Verfahren

Clement vor Schiedskommission

Im Parteiausschlussverfahren gegen den ehemaligen Bundeswirtschaftsminister Wolfgang Clement hat die Schiedskommission der nordrhein-westfälischen SPD noch keine Entscheidung gefällt.

Düsseldorf. Gegen eine Rüge werde er nach der SPD-Rechtsordnung nichts ausrichten können, sagte Clement am Sonnabend nach der Sitzung des Gremiums. Im Unterbezirk Bochum, wo Clement Mitglied ist, war er im April wegen seiner Äußerungen vor der hessischen Landtagswahl gerügt worden. Sollte die Schiedskommission die Rüge bestätigen, können weder Clement noch seine Gegner in Berufung gehen. Für eine Entscheidung kann sich das Parteigremium bis zu drei Wochen Zeit lassen.

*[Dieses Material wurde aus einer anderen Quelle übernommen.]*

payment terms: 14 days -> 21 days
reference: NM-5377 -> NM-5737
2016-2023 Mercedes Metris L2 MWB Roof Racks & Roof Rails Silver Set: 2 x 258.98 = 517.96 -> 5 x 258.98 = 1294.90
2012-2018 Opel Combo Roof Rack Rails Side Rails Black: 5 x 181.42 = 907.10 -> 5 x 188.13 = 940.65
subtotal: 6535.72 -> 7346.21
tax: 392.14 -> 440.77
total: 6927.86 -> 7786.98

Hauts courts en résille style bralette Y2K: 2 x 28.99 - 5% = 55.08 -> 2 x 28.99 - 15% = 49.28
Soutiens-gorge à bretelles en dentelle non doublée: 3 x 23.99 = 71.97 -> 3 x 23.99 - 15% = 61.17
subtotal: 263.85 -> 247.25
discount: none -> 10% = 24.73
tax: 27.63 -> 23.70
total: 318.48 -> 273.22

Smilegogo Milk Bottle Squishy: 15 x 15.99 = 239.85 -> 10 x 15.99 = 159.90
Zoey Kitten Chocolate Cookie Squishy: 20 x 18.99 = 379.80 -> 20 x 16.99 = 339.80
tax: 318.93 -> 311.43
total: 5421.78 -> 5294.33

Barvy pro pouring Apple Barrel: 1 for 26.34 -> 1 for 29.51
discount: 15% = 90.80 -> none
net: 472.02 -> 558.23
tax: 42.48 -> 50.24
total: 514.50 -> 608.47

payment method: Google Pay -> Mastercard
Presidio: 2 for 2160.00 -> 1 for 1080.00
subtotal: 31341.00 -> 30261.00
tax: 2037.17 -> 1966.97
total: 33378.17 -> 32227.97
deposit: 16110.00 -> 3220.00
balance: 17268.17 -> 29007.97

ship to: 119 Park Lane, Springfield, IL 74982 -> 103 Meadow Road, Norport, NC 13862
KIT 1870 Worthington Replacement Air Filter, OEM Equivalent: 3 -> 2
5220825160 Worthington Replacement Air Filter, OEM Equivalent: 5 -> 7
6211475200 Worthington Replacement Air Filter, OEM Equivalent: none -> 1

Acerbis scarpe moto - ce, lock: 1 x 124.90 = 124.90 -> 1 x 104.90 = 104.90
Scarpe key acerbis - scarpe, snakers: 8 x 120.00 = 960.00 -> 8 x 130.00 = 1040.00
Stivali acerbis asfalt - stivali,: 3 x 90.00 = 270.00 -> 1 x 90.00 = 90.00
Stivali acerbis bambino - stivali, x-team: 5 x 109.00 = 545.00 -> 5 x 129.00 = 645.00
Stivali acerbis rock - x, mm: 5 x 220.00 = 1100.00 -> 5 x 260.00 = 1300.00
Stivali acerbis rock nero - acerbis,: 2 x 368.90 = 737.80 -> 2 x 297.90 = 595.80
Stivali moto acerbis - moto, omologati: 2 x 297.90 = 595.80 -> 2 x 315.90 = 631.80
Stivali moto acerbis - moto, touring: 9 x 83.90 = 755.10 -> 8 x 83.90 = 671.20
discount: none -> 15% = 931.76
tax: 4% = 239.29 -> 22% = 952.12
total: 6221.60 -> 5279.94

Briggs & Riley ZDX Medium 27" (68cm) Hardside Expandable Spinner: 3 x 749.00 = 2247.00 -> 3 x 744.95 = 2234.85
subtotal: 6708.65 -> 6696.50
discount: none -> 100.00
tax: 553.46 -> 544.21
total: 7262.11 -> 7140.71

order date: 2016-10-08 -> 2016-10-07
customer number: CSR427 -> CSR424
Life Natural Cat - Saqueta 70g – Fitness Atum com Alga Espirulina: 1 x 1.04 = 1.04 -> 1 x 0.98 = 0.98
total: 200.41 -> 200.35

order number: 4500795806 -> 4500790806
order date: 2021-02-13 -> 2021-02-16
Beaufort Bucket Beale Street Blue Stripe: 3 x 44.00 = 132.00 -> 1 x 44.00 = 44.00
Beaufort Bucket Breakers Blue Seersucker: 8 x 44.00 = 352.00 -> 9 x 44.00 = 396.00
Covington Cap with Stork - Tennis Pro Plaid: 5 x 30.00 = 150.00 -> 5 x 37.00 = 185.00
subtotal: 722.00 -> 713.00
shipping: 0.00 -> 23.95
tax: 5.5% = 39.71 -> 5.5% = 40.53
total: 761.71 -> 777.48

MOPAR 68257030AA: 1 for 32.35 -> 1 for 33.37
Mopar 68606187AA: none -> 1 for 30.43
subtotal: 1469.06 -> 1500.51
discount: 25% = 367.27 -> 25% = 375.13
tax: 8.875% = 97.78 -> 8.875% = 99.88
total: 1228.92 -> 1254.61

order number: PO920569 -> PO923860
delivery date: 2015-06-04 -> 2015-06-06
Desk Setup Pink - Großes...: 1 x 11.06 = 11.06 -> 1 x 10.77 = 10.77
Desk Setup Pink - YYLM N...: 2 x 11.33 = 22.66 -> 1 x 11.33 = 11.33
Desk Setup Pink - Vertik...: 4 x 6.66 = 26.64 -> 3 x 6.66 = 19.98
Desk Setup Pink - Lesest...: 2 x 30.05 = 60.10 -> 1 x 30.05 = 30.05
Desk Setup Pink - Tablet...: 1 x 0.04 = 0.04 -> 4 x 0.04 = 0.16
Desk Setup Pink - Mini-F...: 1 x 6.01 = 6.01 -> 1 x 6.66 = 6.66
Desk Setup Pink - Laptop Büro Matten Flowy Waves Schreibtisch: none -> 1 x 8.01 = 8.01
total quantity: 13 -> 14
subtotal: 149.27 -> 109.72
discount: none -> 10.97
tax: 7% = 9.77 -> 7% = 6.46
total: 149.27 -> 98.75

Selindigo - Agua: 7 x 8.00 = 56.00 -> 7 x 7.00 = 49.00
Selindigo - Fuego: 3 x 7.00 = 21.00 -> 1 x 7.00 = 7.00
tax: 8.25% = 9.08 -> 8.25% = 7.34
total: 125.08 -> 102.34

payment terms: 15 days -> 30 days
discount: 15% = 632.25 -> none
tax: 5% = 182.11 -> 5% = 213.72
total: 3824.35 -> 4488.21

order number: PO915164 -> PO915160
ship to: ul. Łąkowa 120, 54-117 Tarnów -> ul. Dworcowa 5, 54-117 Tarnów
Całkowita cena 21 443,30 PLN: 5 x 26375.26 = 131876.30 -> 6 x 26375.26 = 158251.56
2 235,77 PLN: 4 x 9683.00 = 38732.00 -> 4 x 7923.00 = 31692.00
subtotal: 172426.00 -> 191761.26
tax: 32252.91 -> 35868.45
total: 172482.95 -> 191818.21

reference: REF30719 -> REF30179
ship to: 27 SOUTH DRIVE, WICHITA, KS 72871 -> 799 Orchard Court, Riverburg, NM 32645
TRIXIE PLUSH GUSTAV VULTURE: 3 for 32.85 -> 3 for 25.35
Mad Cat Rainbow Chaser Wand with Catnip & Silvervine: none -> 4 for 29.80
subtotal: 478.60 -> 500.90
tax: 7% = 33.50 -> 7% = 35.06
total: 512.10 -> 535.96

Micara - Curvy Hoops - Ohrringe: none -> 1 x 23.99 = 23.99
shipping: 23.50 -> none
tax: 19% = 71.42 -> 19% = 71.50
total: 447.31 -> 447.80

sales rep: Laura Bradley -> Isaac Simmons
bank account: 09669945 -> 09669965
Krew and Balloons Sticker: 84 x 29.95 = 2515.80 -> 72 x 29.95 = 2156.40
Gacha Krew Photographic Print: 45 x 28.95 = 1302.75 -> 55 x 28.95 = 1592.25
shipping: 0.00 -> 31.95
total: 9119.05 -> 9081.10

Dreieinhalb Stunden lang musste sich der frühere NRW-Ministerpräsident am Sonnabend den Fragen der Kommission stellen. Sieben SPD-Untergliederungen verlangen den Ausschluss des 68-Jährigen, weil er kurz vor der hessischen Landtagswahl im Januar in einem Zeitungsartikel indirekt dazu aufgerufen hatte, wegen der Energiepolitik nicht für die SPD-Spitzenkandidatin Andrea Ypsilanti zu stimmen. Die CDU hatte bei der Wahl ihre Mehrheit mit einem hauchdünnen Vorsprung von rund 3500 Stimmen verteidigen können.

Er sehe der Entscheidung der Schiedskommission "sehr gelassen und mit guter Stimmung" entgegen, sagte Clement. Sein Rechtsbeistand, Ex-Bundesinnenminister Otto Schily, nahm ihn gegen Kritik des SPD-Ortsvereins Bochum-Hamme in Schutz, der an der Spitze der Clement-Kritiker steht. Der Ortsverein hatte Clement am Freitag in einem offenen Brief auch wegen der Reform-"Agenda 2010" scharf angegriffen, die er als Bundeswirtschafts- und Arbeitsminister durchgesetzt hatte. Schily sagte dagegen, die Ergebnisse der "Agenda 2010" könnten sich sehen lassen. Versuche, die Reformpolitik über ein Parteiordnungsverfahren zu verlassen, seien zum Scheitern verurteilt.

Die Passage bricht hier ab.